Big City, Little

Jaipur

Think Pink
Brant Lyon

"Well, as Diana Vreeland once said, 'pink is the navy blue of India'."

To her, the comment makes perfect fashion sense. But then, she manages a revival house cinema done up in art deco, so what else could I expect? The pert idioms of late-50's Hollywood, a doyenne of haute couture, and certain dainty starlet who modeled it, are what come off the rack as I'm telling her of how Ram Singh II was expecting a state visit from the Prince of Wales in 1876 and so--in a grand gesture of hospitality (if not good taste)--decreed that the entire city of Jaipur be painted pink.

She's thinking of the movie musical, Funny Face, in which Kay Thompson plays a high-powered executive editor of a fashion magazine loosely patterned after the original Empress Diana and her ready-to-wear ladies-in-waiting at Harper's Bazaar. Well, one scene in particular anyway, in which the actress dramatically unfurls across the floor of the office suite a bolt of pink satin destined to drape every woman in America who stands naked waiting for Miss Prescott to dress her, no--every woman in the world, no--the world itself, including the kitchen sink, as she exhorts, 'THINK PINK!"

How could I tell her then of Ramesh's unglamorous, gap-toothed smile, the stale liquor on his breath, unrosy cheeks on his unfunny, brown face and look of hunger that shone from his eyes, a world apart from Audrey Hepburn's lovelorn gaze lost in a Greenwich Village bookshop or the boulevards of Paree? I'm calling from the East coast; she's on the West. Color coordinates of local time and space clash, twain never meeting, mismatch my new Spring line of thought, which is trending toward blue.

I stand confused (turn left or right?) outside India's--no, all Asia's pre-eminent movie theatre, the "Raj Mandir," whose facade is, I tell her--of course!--a pale shade of pink. Some Bollywood flick has turned out tout Jaipur; women in their after-eight saris, men close-shaven and smelling nice, even the children looking spiffy. Intermission, and as I cross the lobby to leave, the other show starts: to see and be seen posing against the balustrades or seated on banquettes that hug gracefully curved walls like the smart lines of a cocktail dress. He senses my hesitation, but I refuse him the few rupees for a ride back to my hotel in last season's sorry cycle-rickshaw.

He softens me up until I give in to what it would be like to be in his unfashionable shoes peddling down these cold streets, "you know, all pseudo rosy-colored," I relate, "like Audrey Hepburn still extending her pinkie as she's swayed by the that modish philosophy of Empathicalism." One hundred rupees to find out, next day, sightseeing in the Pink City. Spindly piston-legs chug past Tripolia Bazaar, Ram Niwas Garden, the sad zoo near Albert Hall, cool marble cenotaphs of Jaipur's royal family at Gaitor, outside the city gates.

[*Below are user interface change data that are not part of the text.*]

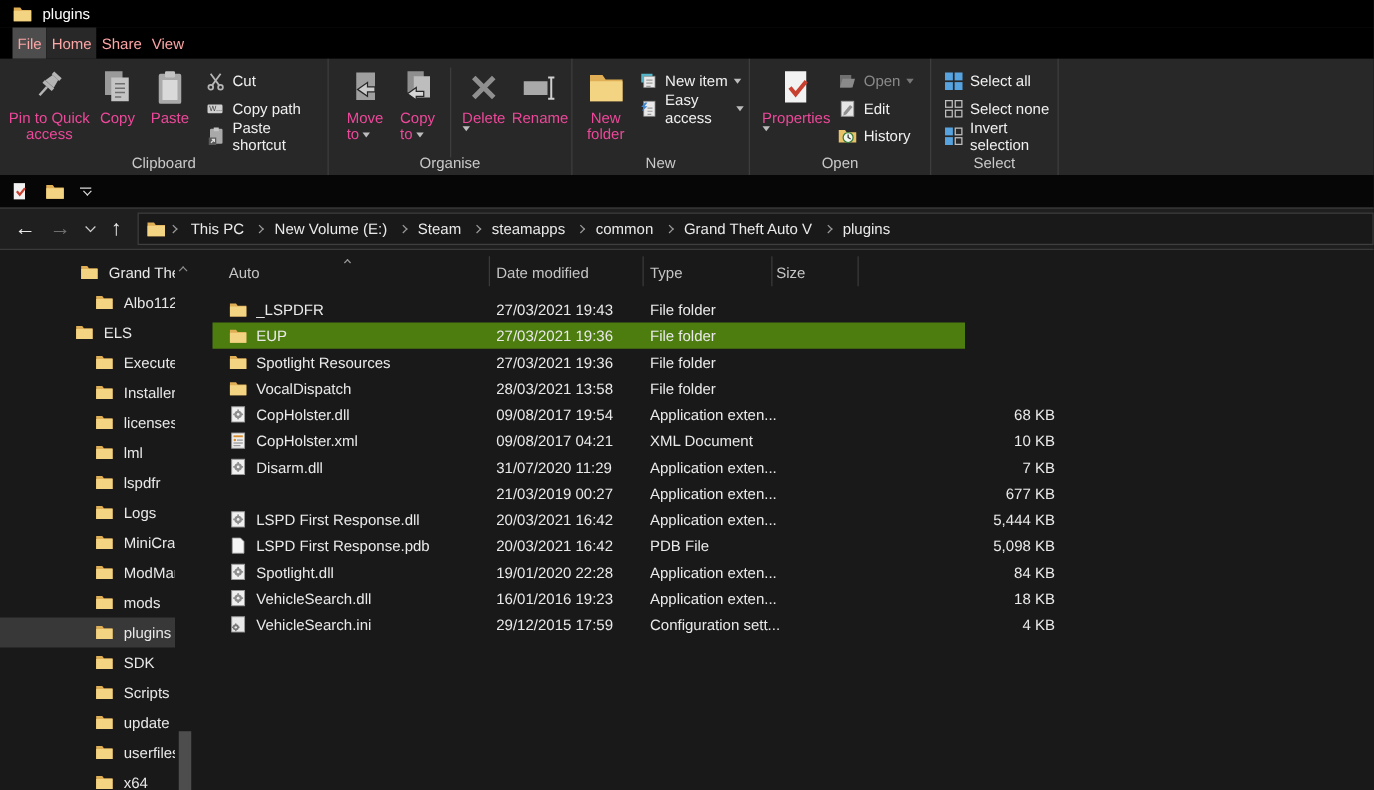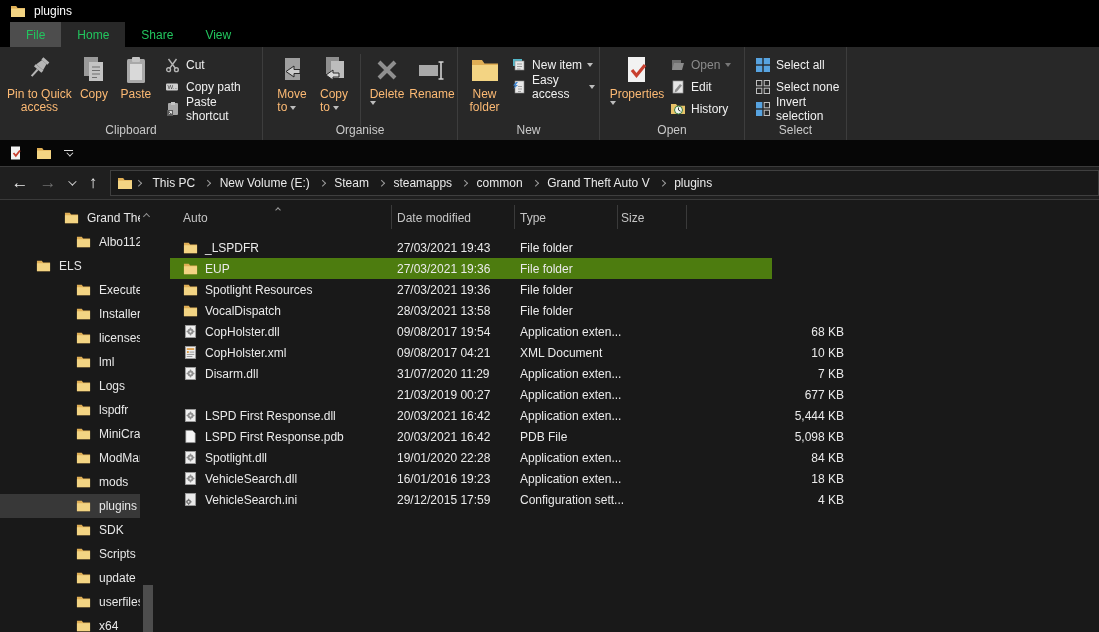"File" .tab { color: #22c55e -> #fca5a5; padding: 0 16px -> 0 4px }
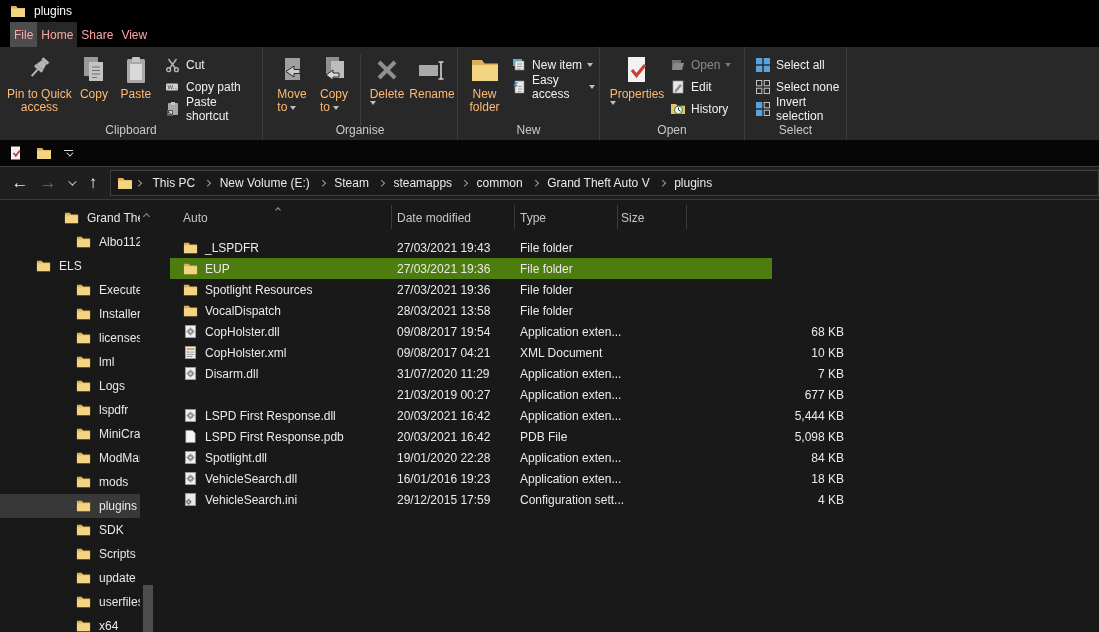"Pin to Quick access" .big-label { color: #fdba74 -> #ec4899 }
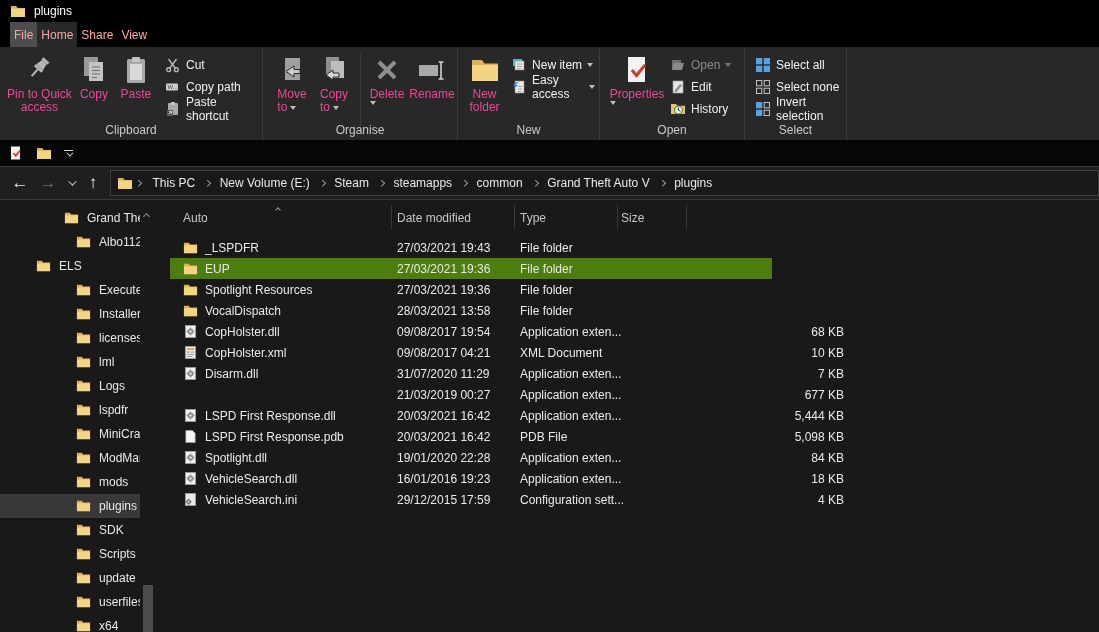"ELS" div.tree-item { padding-left: 36px -> 60px }
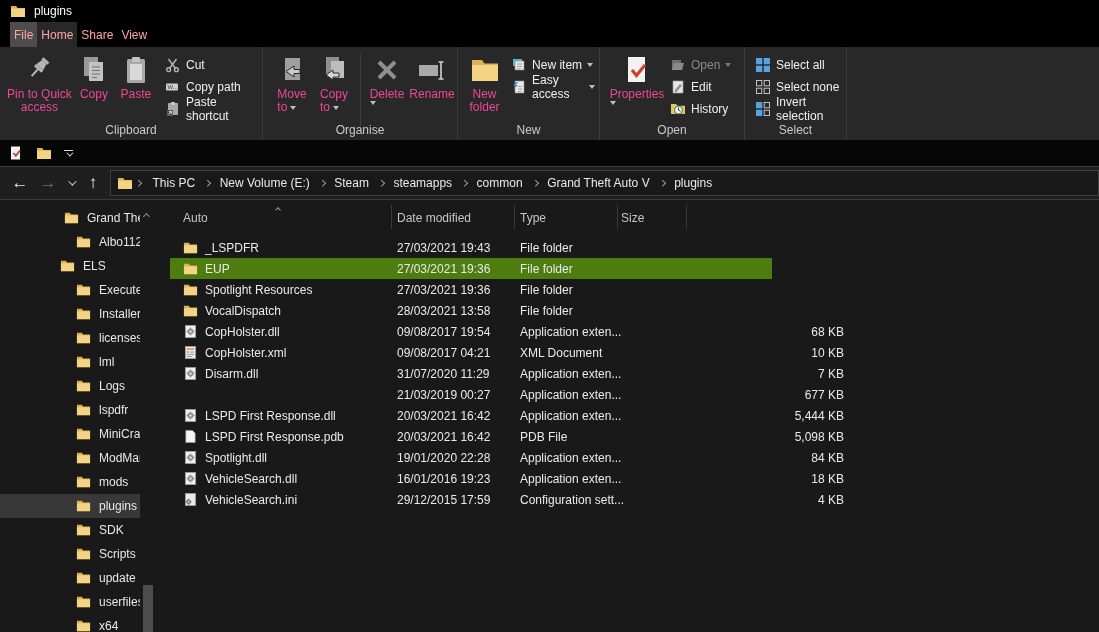"Logs" div.tree-item { order: before "lspdfr" -> after "lspdfr" }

All afternoon he sweats out hope and last night's booze. We take high tea in paper cups standing on the curb below nine hundred pink honeycombed windows as the sun sashays down the runway and makes its turn behind the Palace of the Winds. I pay him more than twice our bargained fare, and for a moment Ramesh swears he sees the chic royal ladies in purdah from Pink City's tonier days discreetly blow him kisses from behind their rouged screens.

~ . ~

Untitled
William Borden

In Jaipur, the elephants, their grassy lunches on their broad backs, like factory workers heading to their jobs, amble amidst cars and trucks and motor scooters along the busy two-lane road. Their mahouts, nonchalant and royal, straddling the gray muscled necks, sway easily with the graceful gait.
    The elephants, ten or twelve in all, plod out of the dusty town and along the crowded highway two or three miles to the staging area below the hilltop Amber Palace. The elephants stow their lunches, then line up to carry the tourists up the steep winding hill to the Palace, a complex of buildings and temples, stairs and balustrades, with monkeys perching on the walls, watching the tourists watch them.
    The staging area is frenzied, packed by parked cars and buses, with hawkers and touts, yelling and waving post cards and souvenirs, surrounding the stunned tourists, pressing in on them, locking them in a chaotic, stumbling mass. Once on an elephant, lumbering up the stone-paved path, the tourist is frozen in a Polaroid, which is waved at him by a boy running alongside the elephant, the boy shouting the outrageous price. If the tourist doesn't buy, the boy finds him hours later in town, at lunch.
    In the evening, the elephants plod home, indifferent to the traffic, the noise, the day's confusions, waiting patiently for another certain incarnation.